Türkiye ile Avrupa Birliği (AB) arasındaki Gümrük Birliği Anlaşması 1995 yılında Türkiye’nin AB’ye tam üyelik sürecinde geçici bir süre için uygulanmak üzere ortaya çıkmıştı. Ancak Türkiye’nin AB’ye üyelik sürecindeki tıkanmalar nedeniyle esasen geçici bir çözüm olması gereken Gümrük Birliği Anlaşması uzun yıllar boyunca devam etmek zorunda kaldı. Türkiye ile AB arasında Gümrük Birliği Anlaşması imzalandığı günden bu yana AB üç kez genişlemeye gitti ve üye ülke sayısını 15’ten 28’e çıkardı. AB ayrıca pek çok üçüncü ülkeyle oldukça kapsamlı serbest ticaret anlaşmaları (STA) imzaladı ve bu yeni anlaşmalar Türkiye’yi dış ticarette zor durumda bırakmaya devam ediyor..
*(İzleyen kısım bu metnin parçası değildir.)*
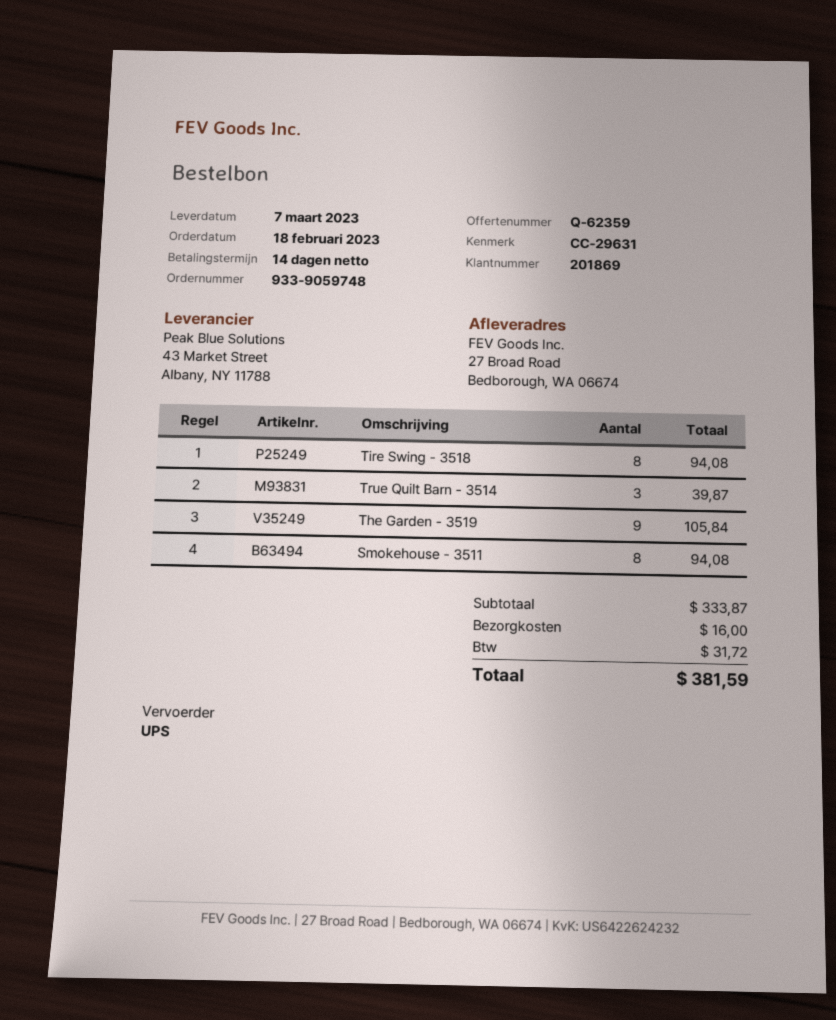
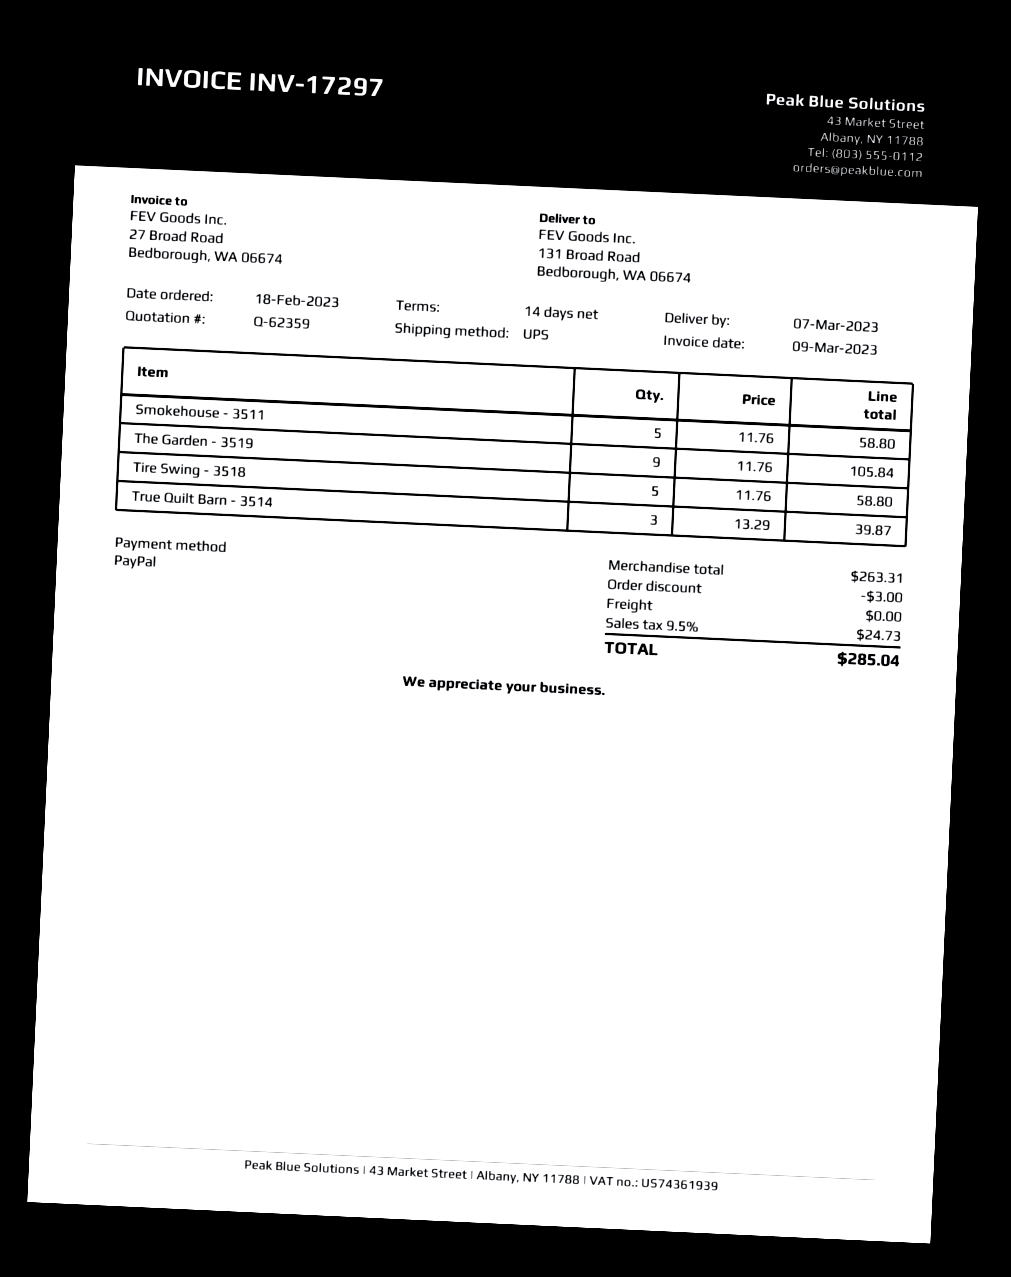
ship to: 27 Broad Road, Bedborough, WA 06674 -> 131 Broad Road, Bedborough, WA 06674
Tire Swing - 3518: 8 for 94.08 -> 5 for 58.80
Smokehouse - 3511: 8 for 94.08 -> 5 for 58.80
subtotal: 333.87 -> 263.31
discount: none -> 3.00
shipping: 16.00 -> 0.00
tax: 31.72 -> 24.73
total: 381.59 -> 285.04

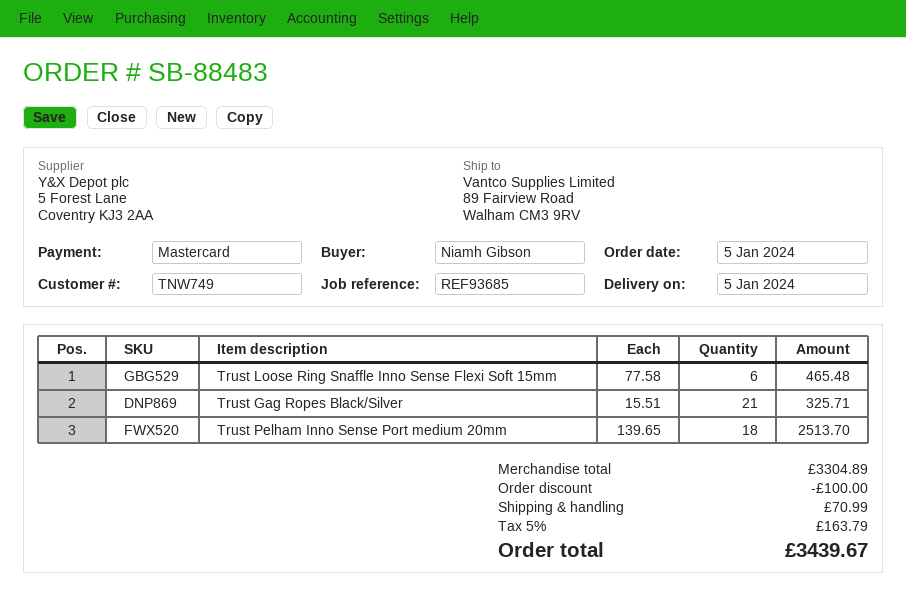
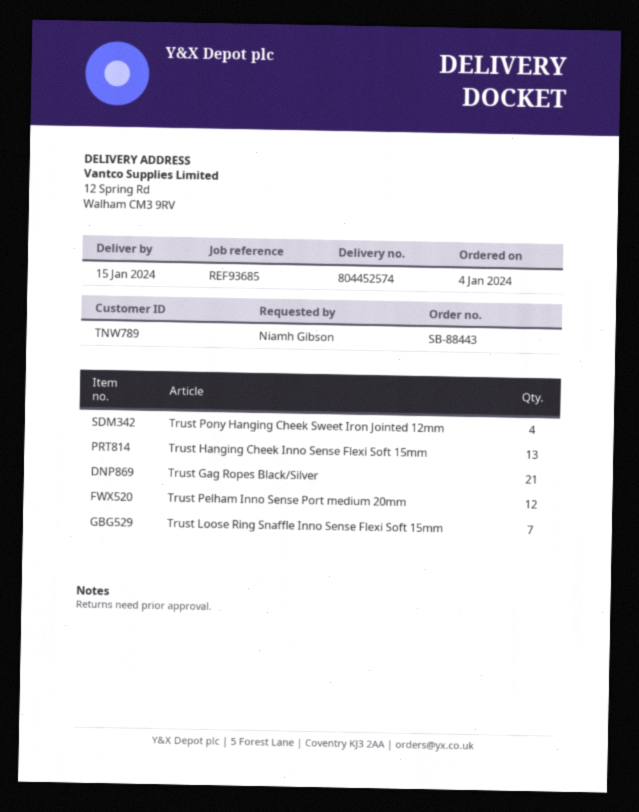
order number: SB-88483 -> SB-88443
order date: 2024-01-05 -> 2024-01-04
delivery date: 2024-01-05 -> 2024-01-15
customer number: TNW749 -> TNW789
ship to: 89 Fairview Road, Walham CM3 9RV -> 12 Spring Rd, Walham CM3 9RV
Trust Loose Ring Snaffle Inno Sense Flexi Soft 15mm: 6 -> 7
Trust Pelham Inno Sense Port medium 20mm: 18 -> 12
Trust Pony Hanging Cheek Sweet Iron Jointed 12mm: none -> 4
Trust Hanging Cheek Inno Sense Flexi Soft 15mm: none -> 13

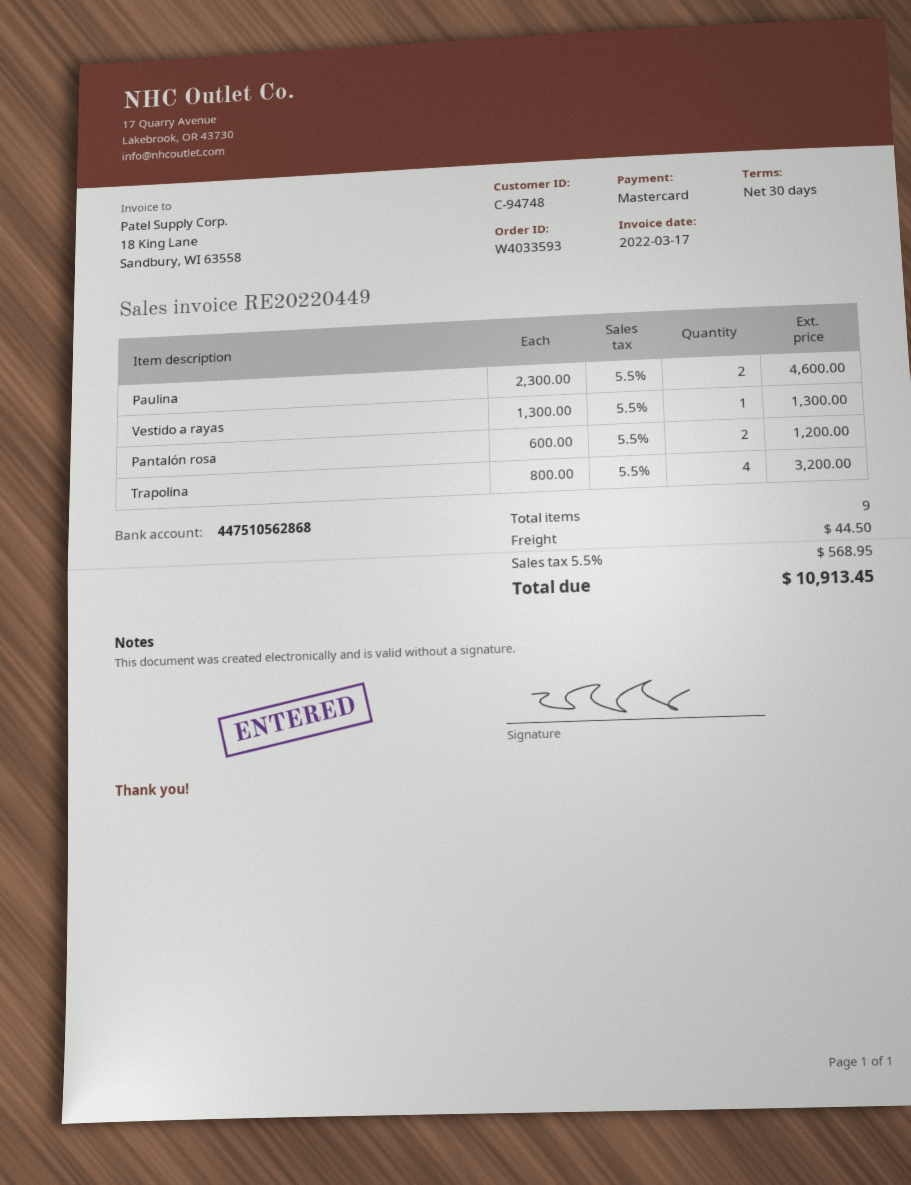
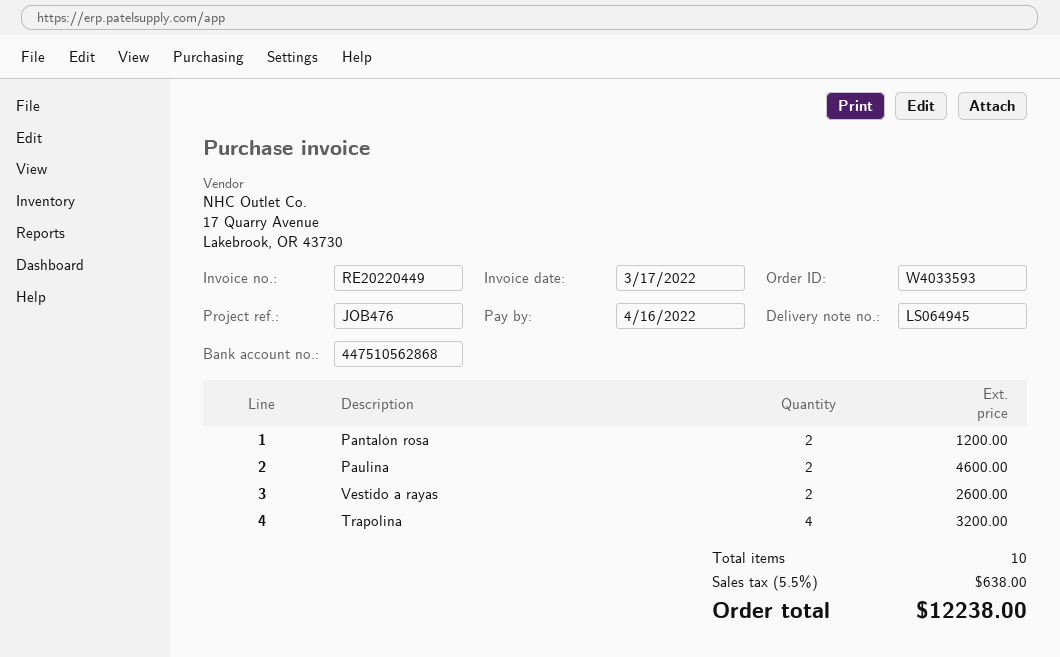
Vestido a rayas: 1 for 1300.00 -> 2 for 2600.00
total quantity: 9 -> 10
shipping: 44.50 -> none
tax: 5.5% = 568.95 -> 5.5% = 638.00
total: 10913.45 -> 12238.00

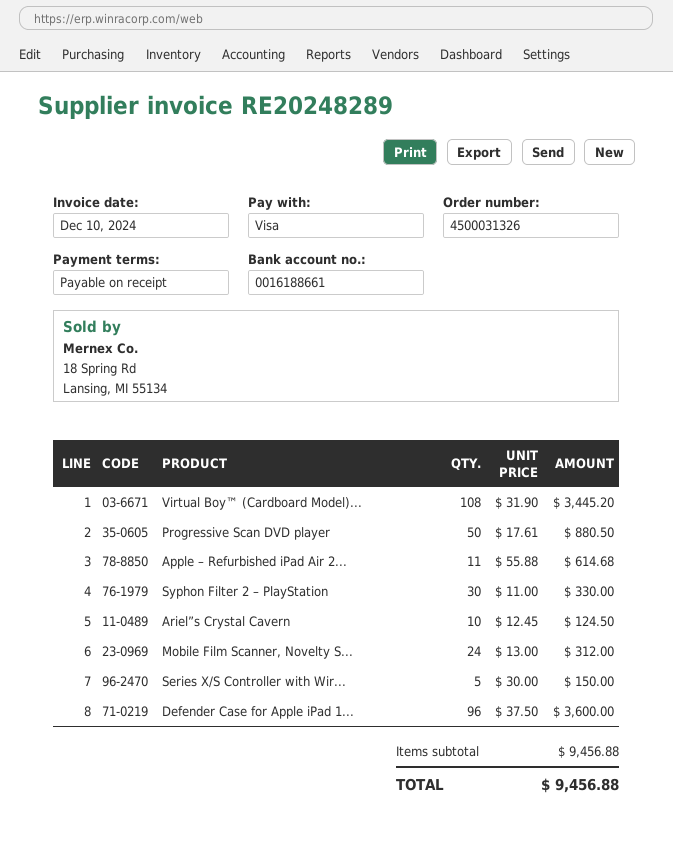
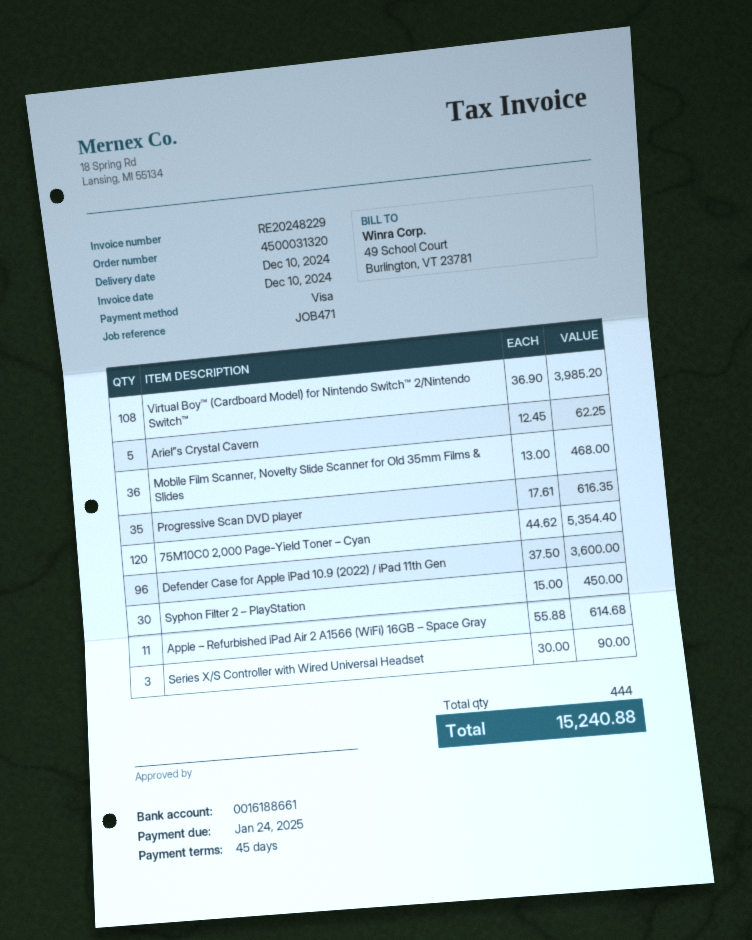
order number: 4500031326 -> 4500031320
invoice number: RE20248289 -> RE20248229
payment terms: on receipt -> 45 days
Virtual Boy™ (Cardboard Model)...: 108 x 31.90 = 3445.20 -> 108 x 36.90 = 3985.20
Progressive Scan DVD player: 50 x 17.61 = 880.50 -> 35 x 17.61 = 616.35
Syphon Filter 2 – PlayStation: 30 x 11.00 = 330.00 -> 30 x 15.00 = 450.00
Ariel”s Crystal Cavern: 10 x 12.45 = 124.50 -> 5 x 12.45 = 62.25
Mobile Film Scanner, Novelty S...: 24 x 13.00 = 312.00 -> 36 x 13.00 = 468.00
Series X/S Controller with Wir...: 5 x 30.00 = 150.00 -> 3 x 30.00 = 90.00
75M10C0 2,000 Page-Yield Toner – Cyan: none -> 120 x 44.62 = 5354.40
total: 9456.88 -> 15240.88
9 Aralık 2020 tarihinde AB’nin yeni Ticaret Komiseri ve Avrupa Komisyonu Başkan Yardımcısı Valdis Dombrovskis ile video konferans yöntemiyle görüşen Ticaret Bakanı Ruhsar Pekcan’a göre yeni tip koronavirüsün (Kovid-19) küresel ekonomiye getirdiği zorluklar, halihazırda zaten yapısal sorunlar barından Gümrük Birliği'ni güncelleme ihtiyacını daha da güçlendirdi. Pekcan’a göre yaşadığımız çağda hizmet ticaretinin ve e-ticaretin önemi gittikçe artıyor ve bu alanların da Gümrük Birliği güncellenirken anlaşmaya dahil edilmesi gerekiyor.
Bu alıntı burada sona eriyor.